Hanjun Ryu, Xinlong Wang^*, Zhaoqian Xie, Jihye Kim, Yugang Liu, Wubin Bai, Zhen Song, Joseph W. Song, Zichen Zhao, Joohee Kim, Quansan Yang, Janice Jie Xie, Rebecca Keate, Huifeng Wang, Yonggang Huang, Igor R. Efimov, Guillermo Antonio Ameer^*, John A. Rogers^*

^*Corresponding author for this work

Research output: Contribution to journal › Article › peer-review

21 Scopus citations

Abstract

Myocardial infarction (MI) is one of the leading causes of death and disability. Recently developed cardiac patches provide mechanical support and additional conductive paths to promote electrical signal propagation in the MI area to synchronize cardiac excitation and contraction. Cardiac patches based on conductive polymers offer attractive features; however, the modest levels of elasticity and high impedance interfaces limit their mechanical and electrical performance.

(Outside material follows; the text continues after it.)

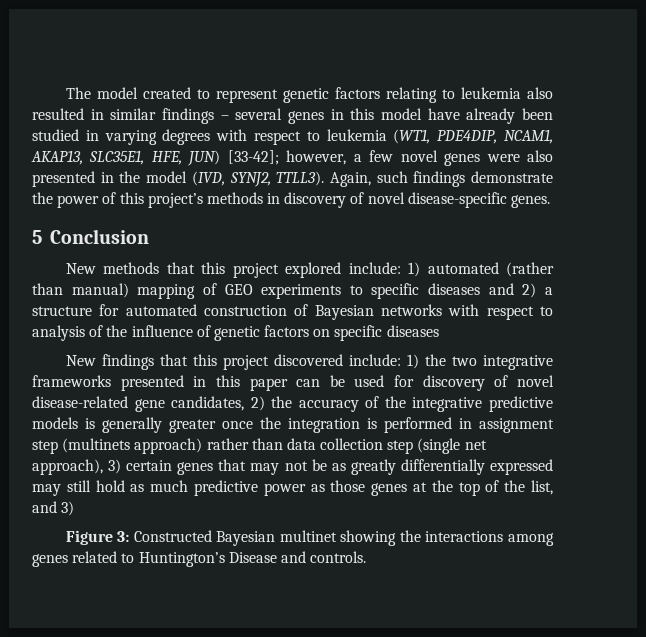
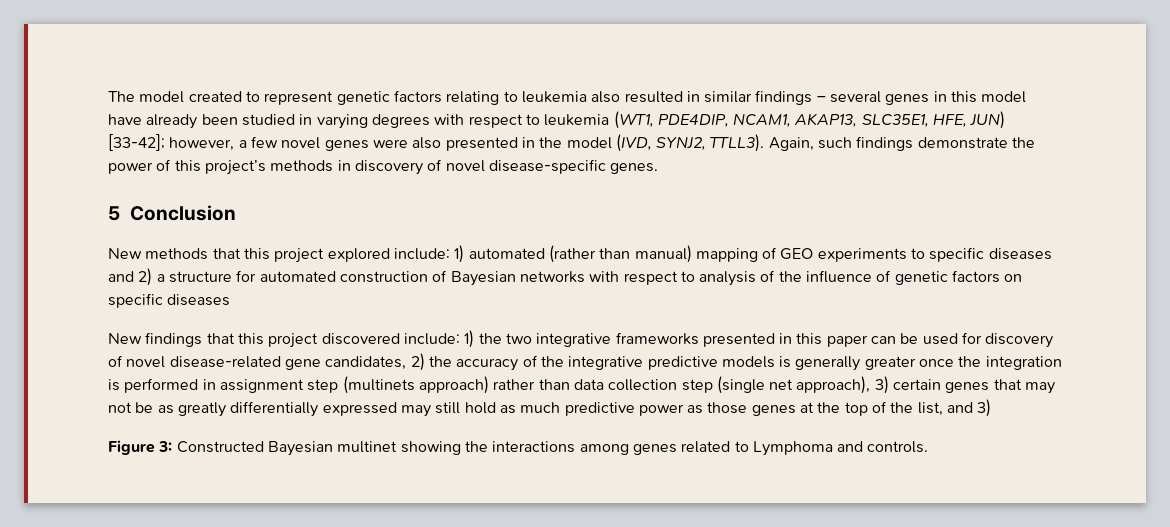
- Figure 3: Constructed Bayesian multinet showing the interactions among genes related to Huntington’s Disease and controls.
+ Figure 3: Constructed Bayesian multinet showing the interactions among genes related to Lymphoma and controls.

These structures also operate as permanent implants, even in cases where their utility is limited to the healing period of tissue damaged by the MI. The work presented here introduces a highly conductive cardiac patch that combines bioresorbable metals and polymers together in a hybrid material structure configured in a thin serpentine geometry that yields elastic mechanical properties. Finite element analysis guides optimized choices of layouts in these systems. Regular and synchronous contraction of human induced pluripotent stem cell-derived cardiomyocytes on the cardiac patch and ex vivo studies offer insights into the essential properties and the bio-interface. These results provide additional options in the design of cardiac patches to treat MI and other cardiac disorders.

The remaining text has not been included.